Discussion of the Classes

These are the classes directly responsible for sending documents to the Curator for annotation. The workflow, such as it is, goes like this:

Set up the inputs to the MapReduce job and start the job running (done by the classes described on the page Infrastructure UML Diagram).
Hadoop works its behind-the-scenes MapReduce magic (assigning jobs to the nodes in the cluster closest to the data, etc.).
Each node involved in the Reduce operation (which, for large jobs on an empty cluster, should be all nodes in the cluster) creates a CuratorReducer and calls its reduce() function.
The CuratorReducer launches the Curator and annotator(s) as necessary on the node.

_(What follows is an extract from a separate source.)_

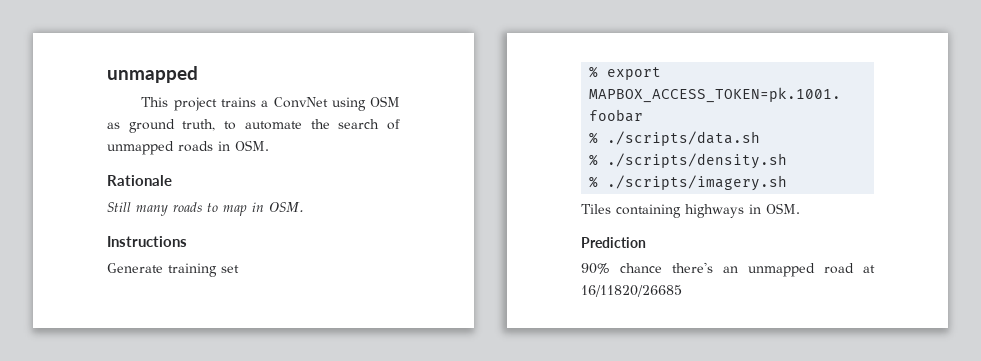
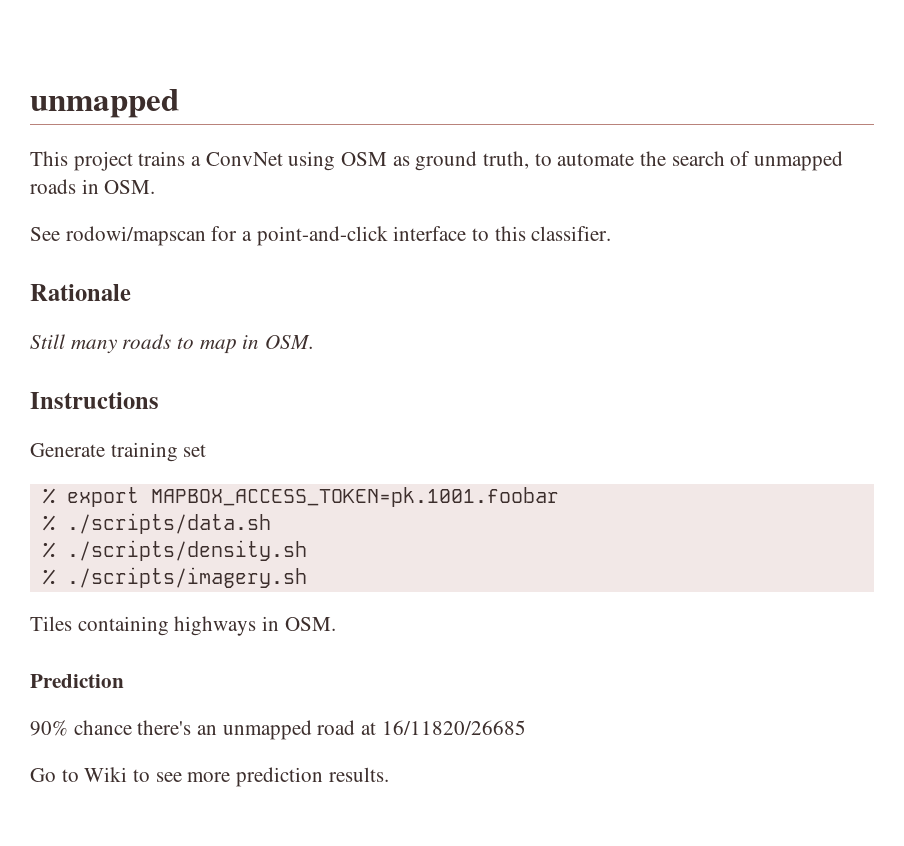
(269, 145) none -> [30,226,612,246] // See rodowi/mapscan for a point-and-click interface to this classifier.
(682, 291) none -> [30,767,389,787] // Go to Wiki to see more prediction results.

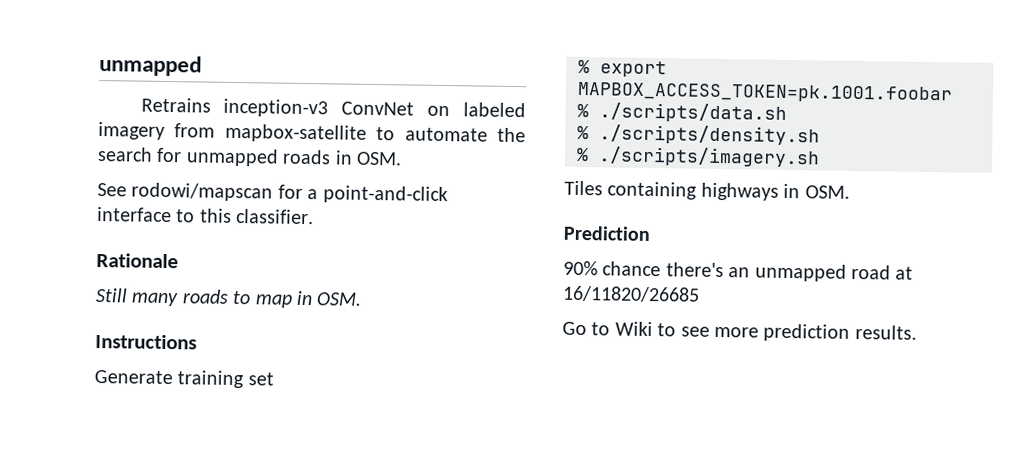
[30,151,530,171] This project trains a ConvNet using OSM as ground truth, -> [140,97,526,118] [98,121,367,143] Retrains inception-v3 ConvNet on labeled imagery from mapbox-satellite
[730,151,751,166] of -> [156,147,183,163] for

The CuratorReducer creates a HadoopCuratorClient and asks it to annotate a single document.
1. The HadoopCuratorClient requests the annotation from the Curator running on the node.
2. The HadoopCuratorClient serializes the (newly annotated) record it gets back from the Curator to the output directory that was specified when the user launched the HadoopInterface.
The CuratorReducer indicates to Hadoop that this node has finished its annotation.